*** Data to examine Section Begins ***
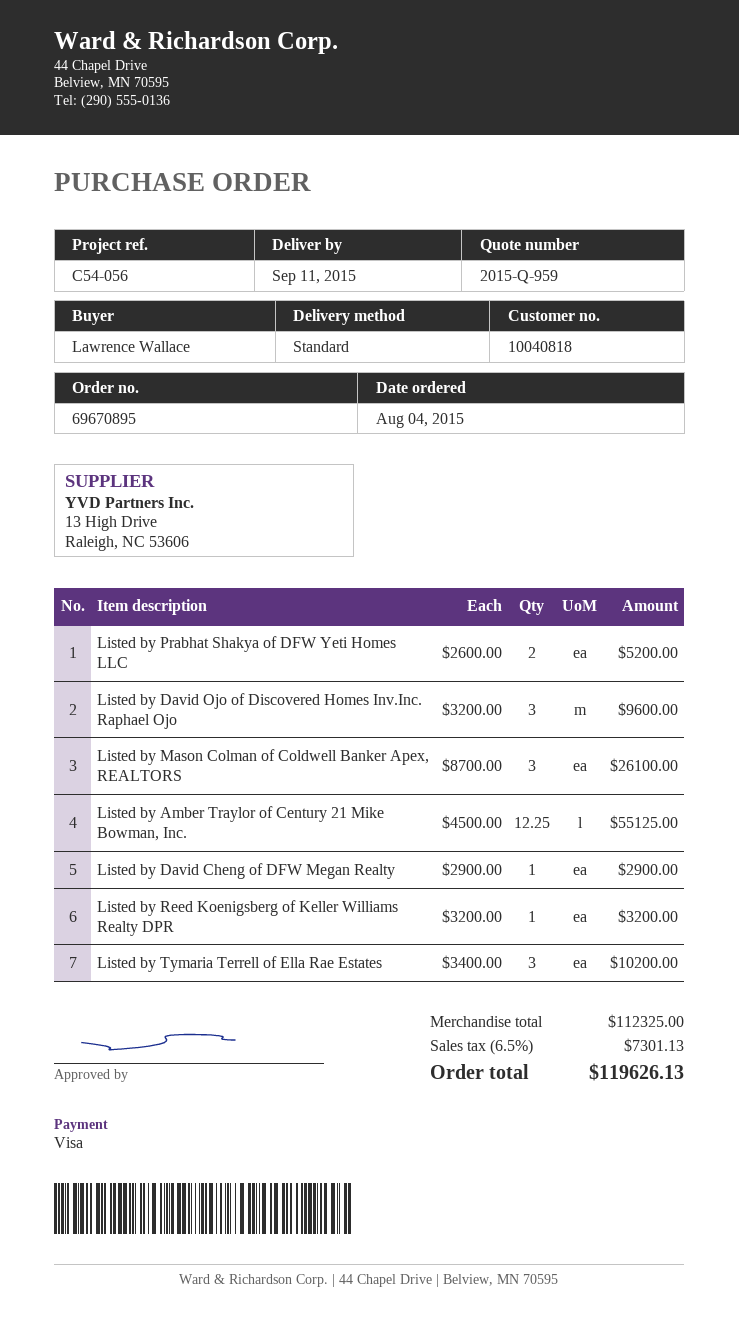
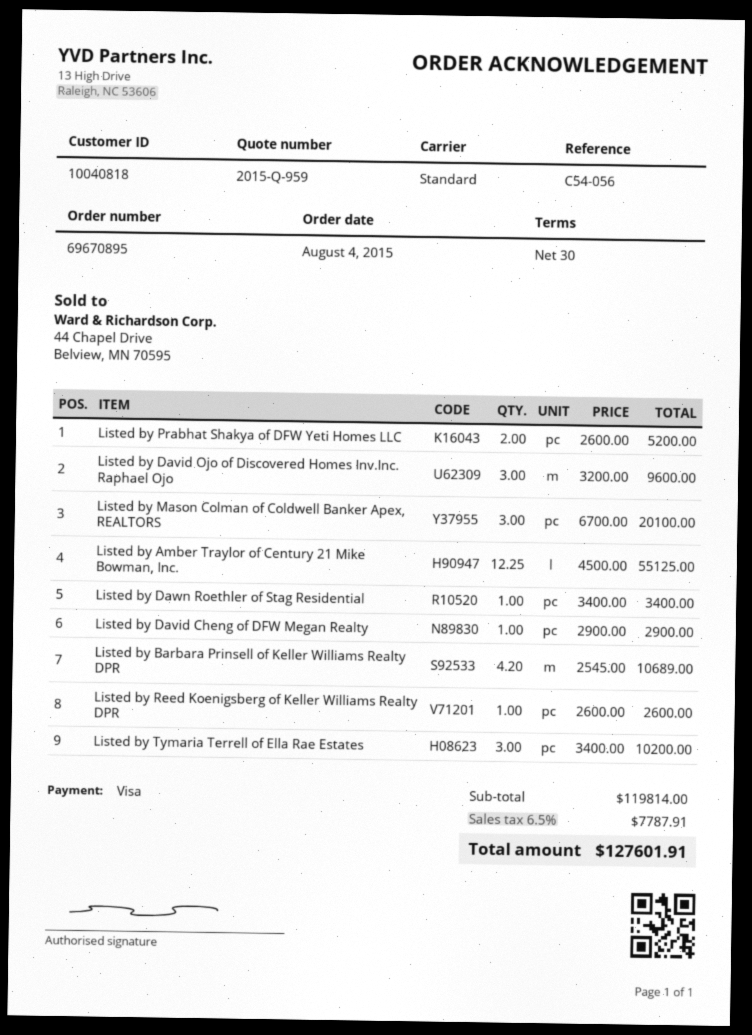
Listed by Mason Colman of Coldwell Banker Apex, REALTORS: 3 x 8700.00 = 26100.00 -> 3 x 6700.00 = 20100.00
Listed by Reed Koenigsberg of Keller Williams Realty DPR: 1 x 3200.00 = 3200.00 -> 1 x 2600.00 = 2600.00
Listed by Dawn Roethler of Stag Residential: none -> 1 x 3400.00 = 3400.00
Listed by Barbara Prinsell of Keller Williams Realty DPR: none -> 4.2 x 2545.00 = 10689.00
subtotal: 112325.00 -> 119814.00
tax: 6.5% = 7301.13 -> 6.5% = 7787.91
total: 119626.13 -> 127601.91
*** Data to examine Section Ends ***
*** Data to examine Section Begins ***
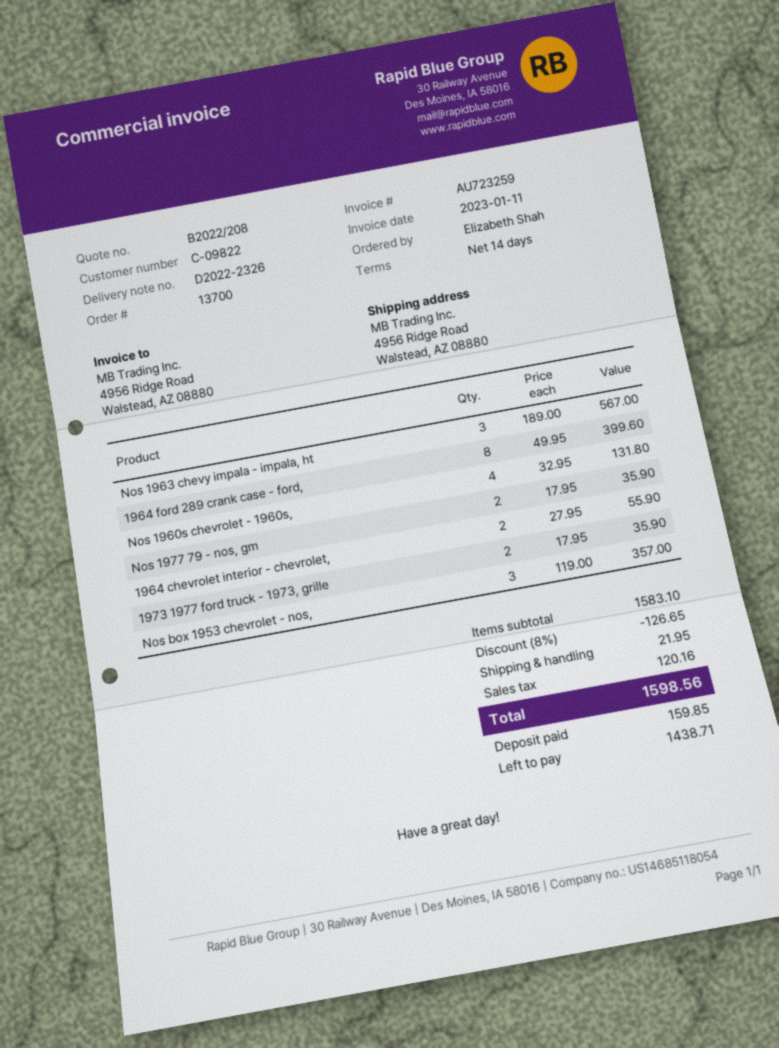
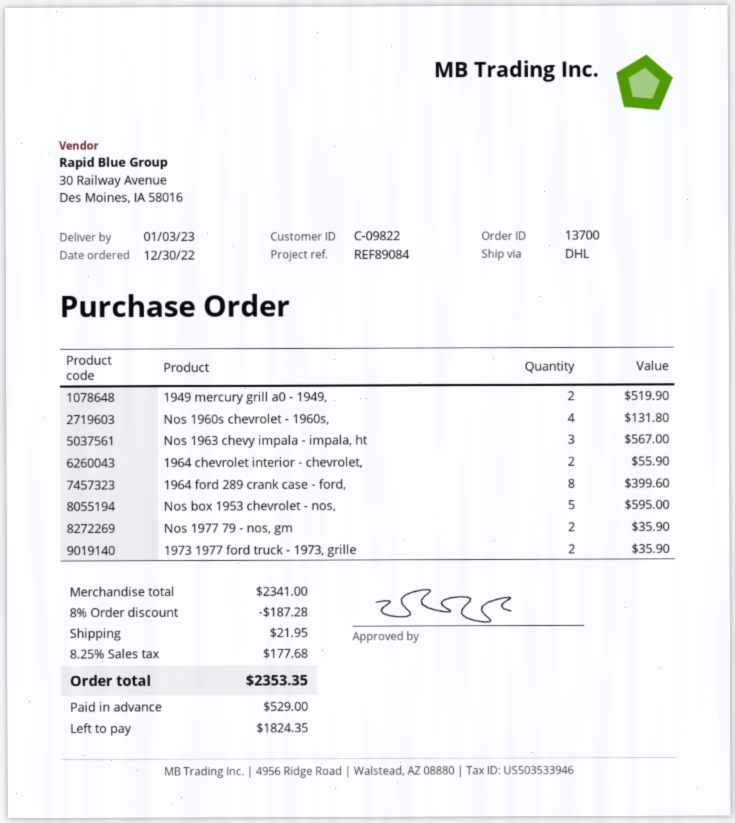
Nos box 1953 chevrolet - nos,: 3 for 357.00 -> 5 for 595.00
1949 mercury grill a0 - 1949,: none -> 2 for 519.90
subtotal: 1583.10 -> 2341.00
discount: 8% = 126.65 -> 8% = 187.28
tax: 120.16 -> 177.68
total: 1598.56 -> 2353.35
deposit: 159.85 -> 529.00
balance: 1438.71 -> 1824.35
*** Data to examine Section Ends ***
*** Data to examine Section Begins ***
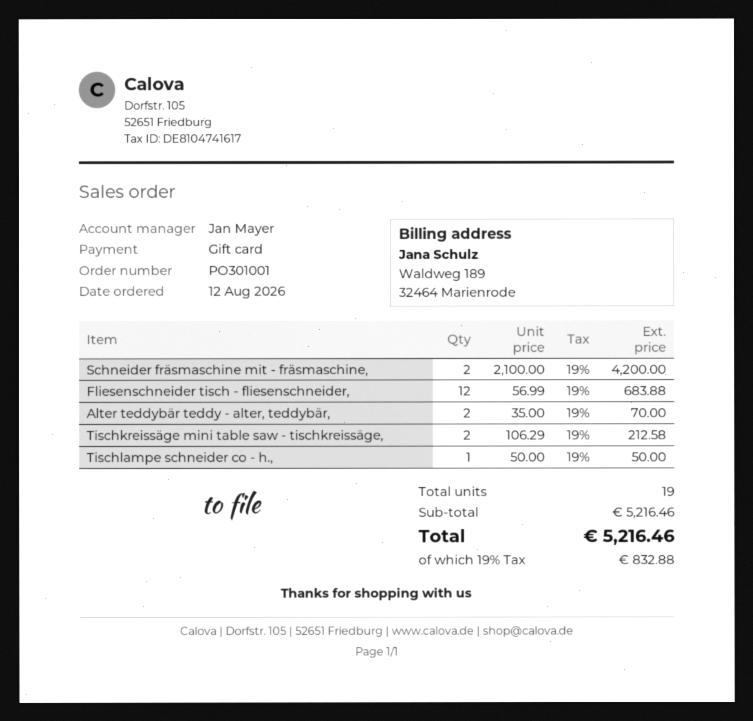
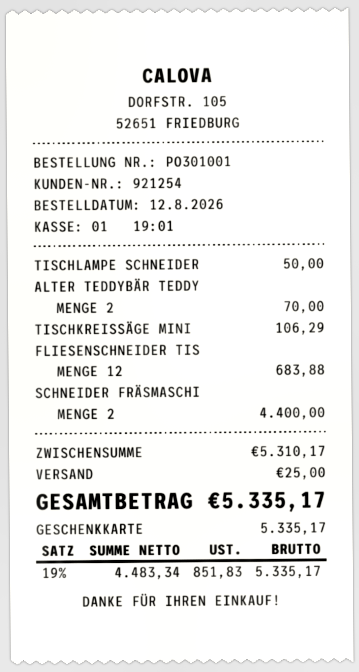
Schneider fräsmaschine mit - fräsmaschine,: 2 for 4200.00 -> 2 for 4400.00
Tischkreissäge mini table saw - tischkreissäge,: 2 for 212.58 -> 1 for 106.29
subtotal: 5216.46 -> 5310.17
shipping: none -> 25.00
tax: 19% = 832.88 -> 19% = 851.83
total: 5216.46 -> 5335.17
*** Data to examine Section Ends ***
# The task:
Lines holding "Williams": count them across the data and reply with the number alone.

# Solution to the exercise:
2